June 22nd, 2010 by offscreen

Vendredi 25 Juin 2010

SEXPLOITATION EXTRAVAGANZA

Un double bill thématique pour le prix d’un seul billet!

Sexploitation est une appellation qui correspond à différentes réalités, des nudie-cuties, aux films de Russ Meyer ou de Doris Wishman dans les années ‘60 en passant par les horror sleaze érotiques de Jess Franco ou de Jean Rollin.
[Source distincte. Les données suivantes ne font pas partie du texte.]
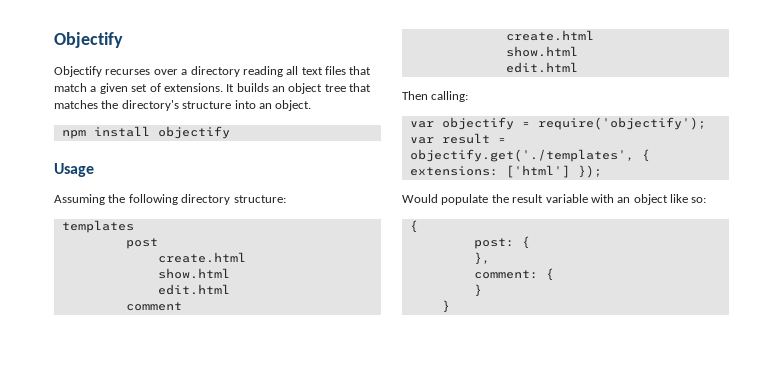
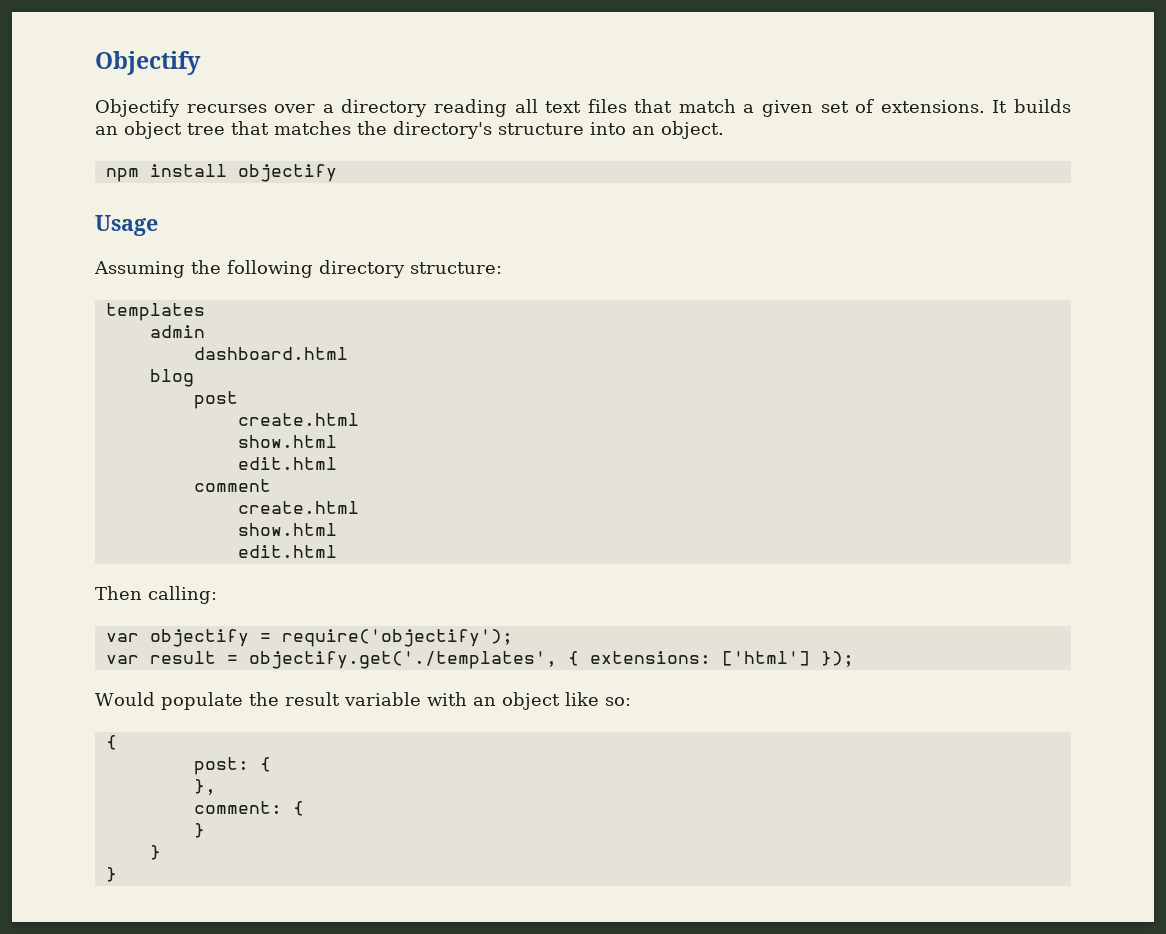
(134, 226) none -> [149,325,205,338] [193,347,348,360] [149,369,194,387] // admin // dashboard.html // blog
(450, 306) none -> [105,867,117,882] // }

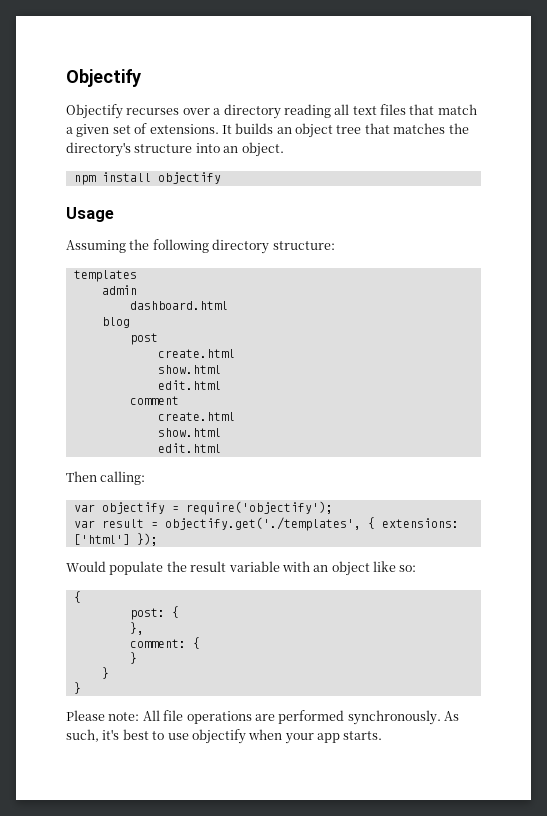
(117, 874) none -> [66,710,459,725] [66,729,383,744] // Please note: All file operations are performed synchronously. As such, it's best to use objectify when your app starts.

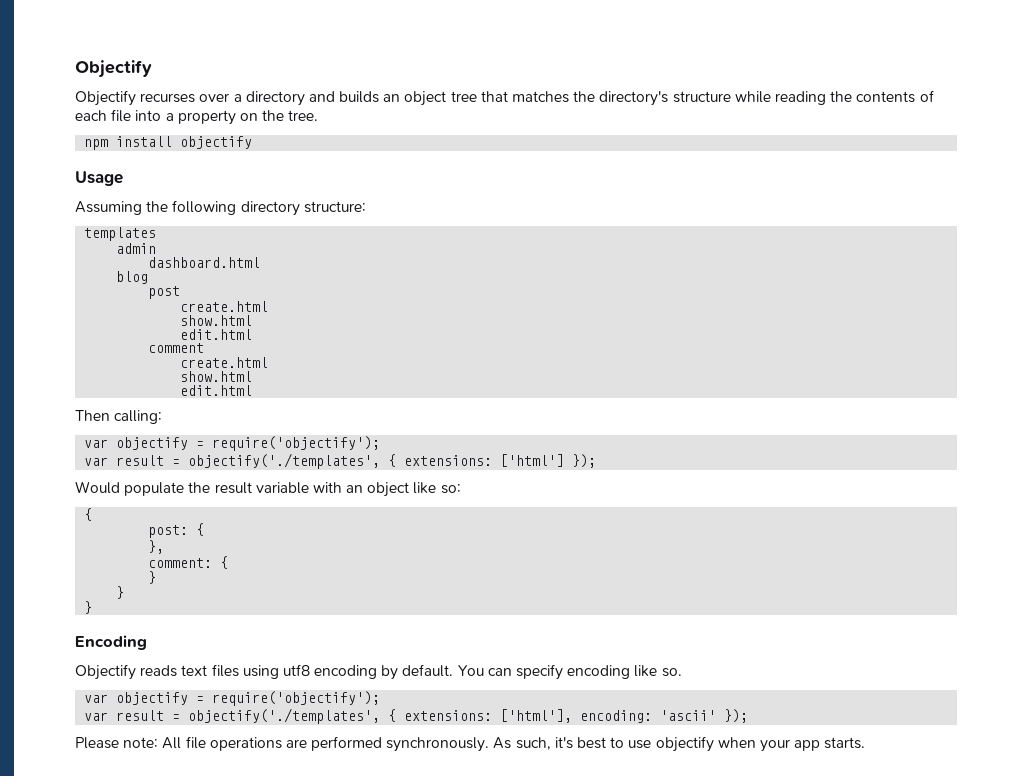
[283,104,477,118] [66,123,232,137] reading all text files that match a given set of extensions. It -> [308,91,335,102] and
[195,142,284,157] into an object. -> [734,90,934,105] [75,109,319,125] while reading the contents of each file into a property on the tree.
[164,517,361,531] objectify.get('./templates', -> [188,453,381,469] objectify('./templates',
(81, 688) none -> [75,635,147,650] [75,664,682,680] [84,691,381,706] [84,708,749,724] // Encoding // Objectify reads text files using utf8 encoding by default. You can specify encoding like so. // var objectify = require('objectify'); // var result = objectify('./templates', { extensions: ['html'], encoding: 'ascii' });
Il s’agit pour l’essentiel de films dans lesquels l’histoire ne dépend que de l’étalage de situations érotiques et de nudité gratuite, sans qu’il soit question pour autant de porno hardcore. Donc, des pubis, des cuisses et des poitrines, des gémissements, mais pas d’érections et encore moins de pénétrations. Qu’il s’agisse de films bizarres donnent à ces films, dans le contexte de la série B à Z, une plus-value certaine.

19h00


Dans Sept femmes pour un sadique, également connu sous le titre Les week-ends maléfiques du comte Zaroff, le comte Boris Zaroff (!) éprouve un plaisir sadique à torturer des jeunes femmes nues dans son manoir isolé. Ce sexploitation rarement montré, l’un des rares films français à avoir été censuré, n’est autre qu’un nanar avec une intrigue incompréhensible, filmé à l’emporte-pièce et plein de scènes érotiques d’une idiotie déconcertante. Du cinéma Bis français avec un grand B !

21h00

Naked Came A Stranger, une sexcomédie au sujet de l’infidélité d’un couple bourgeois, est un film érotique injustement méconnu du cinéaste américain Radley Metzger, connu pour avoir apporté une touche d’élégance et de raffinement dans le sexploitation, avec des films comme Camille 2000, The Lickerish Quartet et Score. Sa marque de fabrique consiste en de somptueux décors, des scénarios aboutis et bien ficelés qui ont pour sujet la décadence sexuelle, et des plans hors du commun qu’on imaginerait plus à leur place dans des films européens d’avant-garde. Un savant mélange d’humour joyeux et de flair visuel ont valu à Metzger d’être surnommé Le Ernst Lubitsch de la sexploitation.